絵本『3びきのかわいいオオカミ』

この作品を読む前段として『三匹の子豚』を読んでおく必要があります。なぜなら『三匹の子豚』に登場するオオカミは子豚たちの家を壊し子豚たちを襲う悪者として扱われているからです。それに対しこの『3びきのかわいいオオカミ』はオオカミが一生懸命に力を合わせて作った家を思いもよらない方法で壊していきます。ブタはとんでもないわるブタとして描かれています。そのオオカミとブタの立ち位置が違いに意表をついた作品です。その意表をつくということを子供達は既成概念を根底から覆す良質な驚きとして捉えることができる作品です。明日の子育てサジェスチョンは『良質な驚きがもたらす脳刺激』として記事アップになります。その良質な脳刺激の作品としてこの作品を取り上げました。

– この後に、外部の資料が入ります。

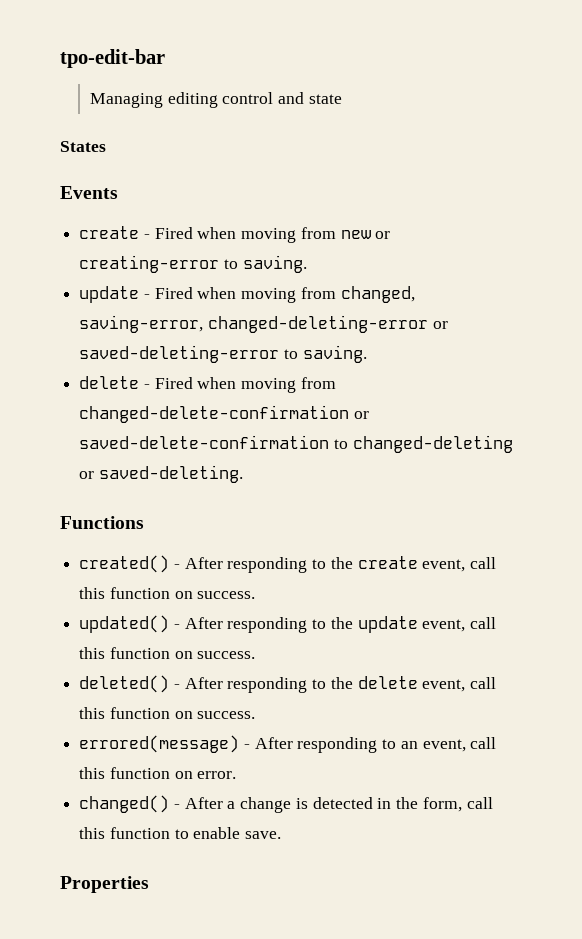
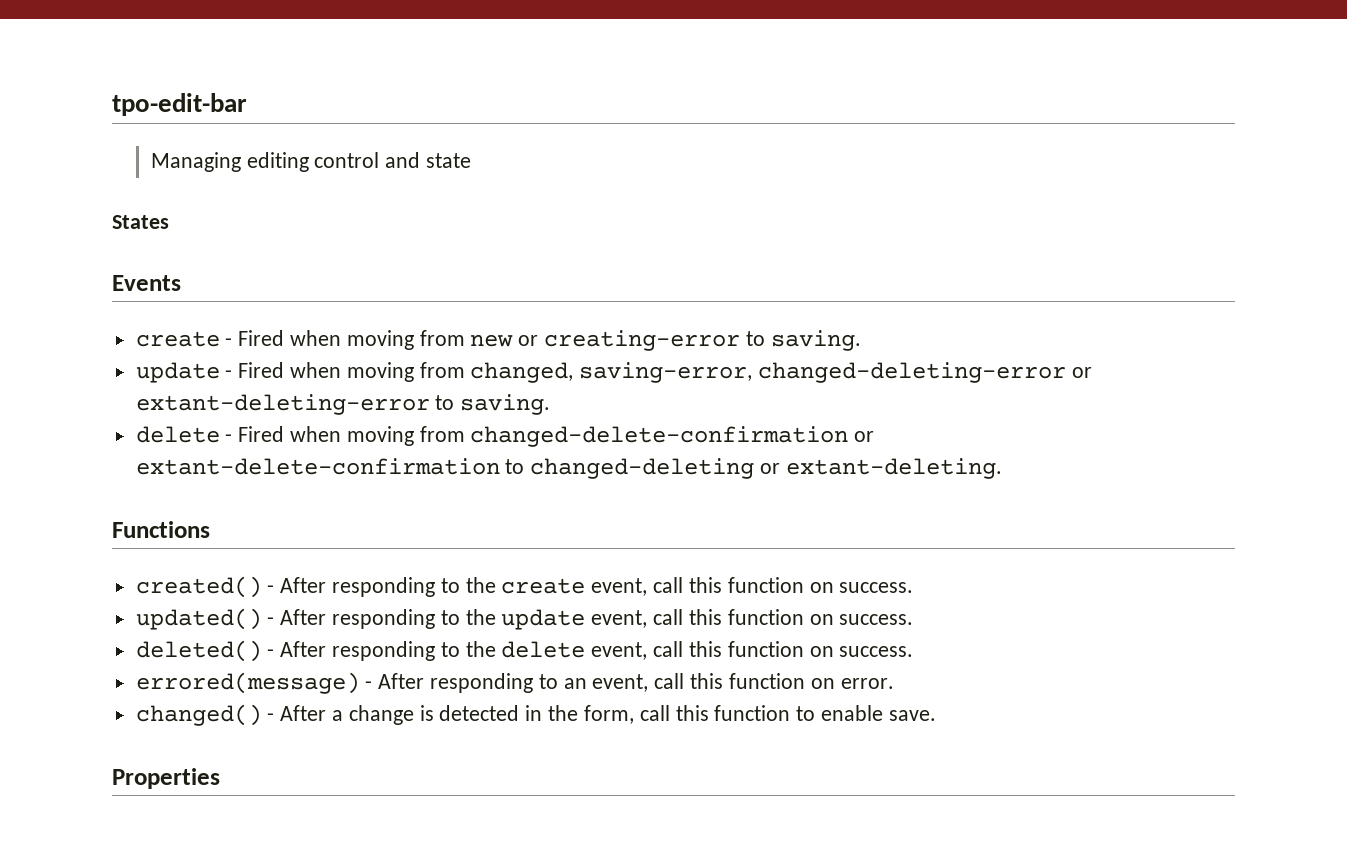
[79,345,280,363] saved-deleting-error -> [135,394,430,415] extant-deleting-error
[79,435,330,449] saved-delete-confirmation -> [135,458,500,475] extant-delete-confirmation
[98,465,243,483] saved-deleting. -> [785,458,1002,479] extant-deleting.

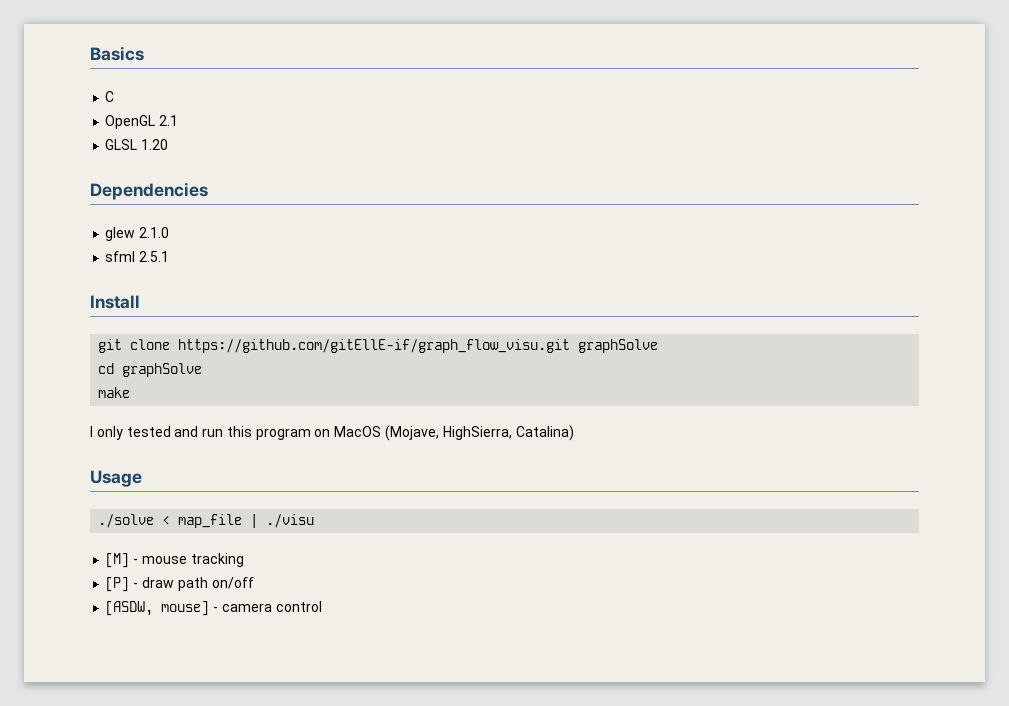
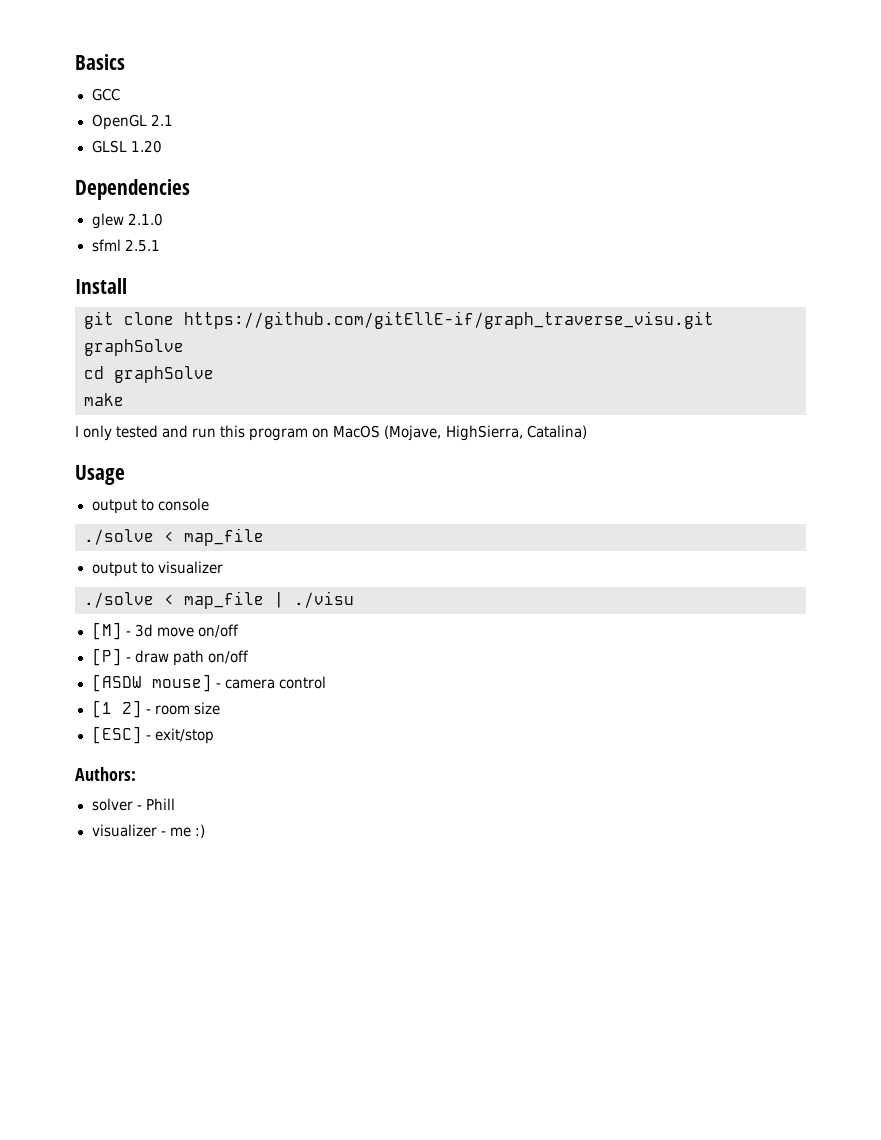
[105,91,115,102] C -> [91,88,120,101] GCC
[178,339,571,353] https://github.com/gitEllE-if/graph_flow_visu.git -> [184,311,714,329] https://github.com/gitEllE-if/graph_traverse_visu.git
(142, 478) none -> [91,498,209,514] [84,528,264,546] [91,561,223,577] // output to console // ./solve < map_file // output to visualizer
[141,553,244,567] mouse tracking -> [134,624,239,638] 3d move on/off
[105,601,154,616] [ASDW, -> [91,674,142,692] [ASDW
(322, 606) none -> [91,700,220,718] [91,726,214,744] [75,767,136,781] [91,798,175,811] [91,824,205,838] // [1 2] - room size // [ESC] - exit/stop // Authors: // solver - Phill // visualizer - me :)

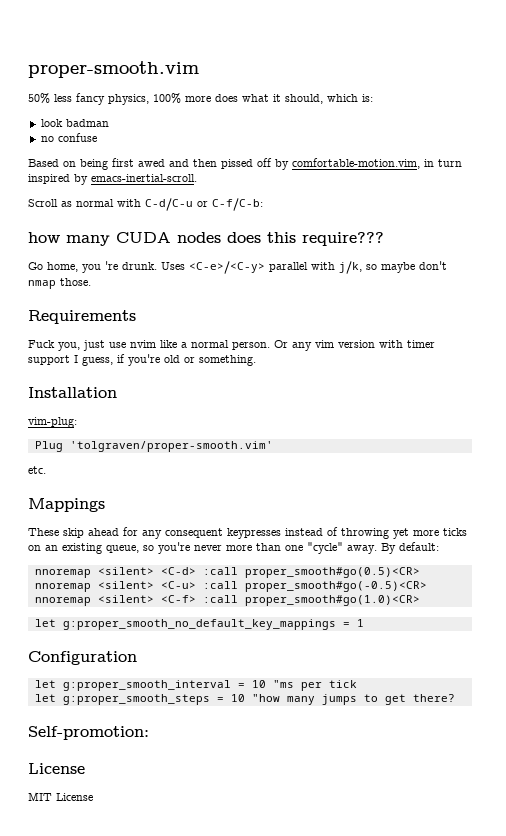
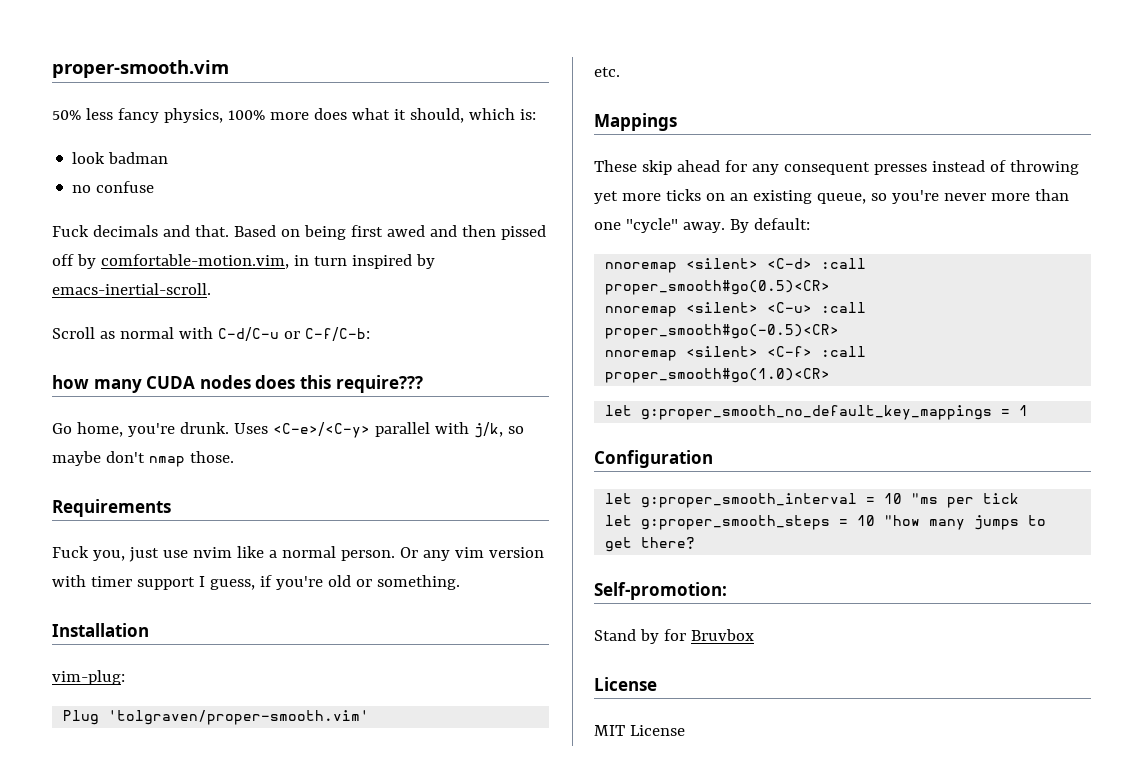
(97, 137) none -> [52,225,229,237] Fuck decimals and that.
[82,261,118,273] you 're -> [127,423,175,437] you're
[227,528,281,539] keypresses -> [873,164,927,175] presses
(149, 733) none -> [594,629,754,644] // Stand by for Bruvbox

『三匹の子豚』の教訓が短時間で簡単にものづくりを仕上げてしまうよりも時間や手間を惜しまずじっくりと作ったものは丈夫なものができいざという時に役立つということを直接的に子供達の中に浸透していきます。要するに勤勉に物事に取組むことを間接的に学ぶべき物語として存在しています。まさにこの作品を読む年齢の子どもたちは勤勉さを身につける発達段階にあります。

一方今回の『3びきのかわいいオオカミ』は頑丈なレンガで建てるもわるブタにハンマーで打ち壊され、次にコンクリートで作るもドリルで穴を開けられ破壊、鉄骨や鉄条網で作るとなんとダイナマイトで爆破されます。どんなに堅牢なものを作り上げてもことごとく破壊されてしまいます。そして最後に行き着いたのがバラ、さくら、ヒマワリ、ヒナギクなどの花々。わるブタはその簡素で美しいものさえも壊そうとするのですが・・・物語のクライマックスは手元に引き寄せて物語をお楽しみください。

どんなに備えていても心無い敵から攻め込まれてくるとどうにもならないという今地球上で起こっている争いと類似しているように思います。自国の利益や政治維持のために過剰防衛として隣国に過剰攻撃したり、国際法を無視した行為の繰り返しにどうすべきなのかを考えさせることのできる『三匹の子豚』よりもさらに時代に即したランクアップの絵本であることは間違いありません。世界のあちこちで起きている第三次世界大戦が起こるのではないかという火種がある時だからこそ親子で読んで思考を深めてほしいと考えます。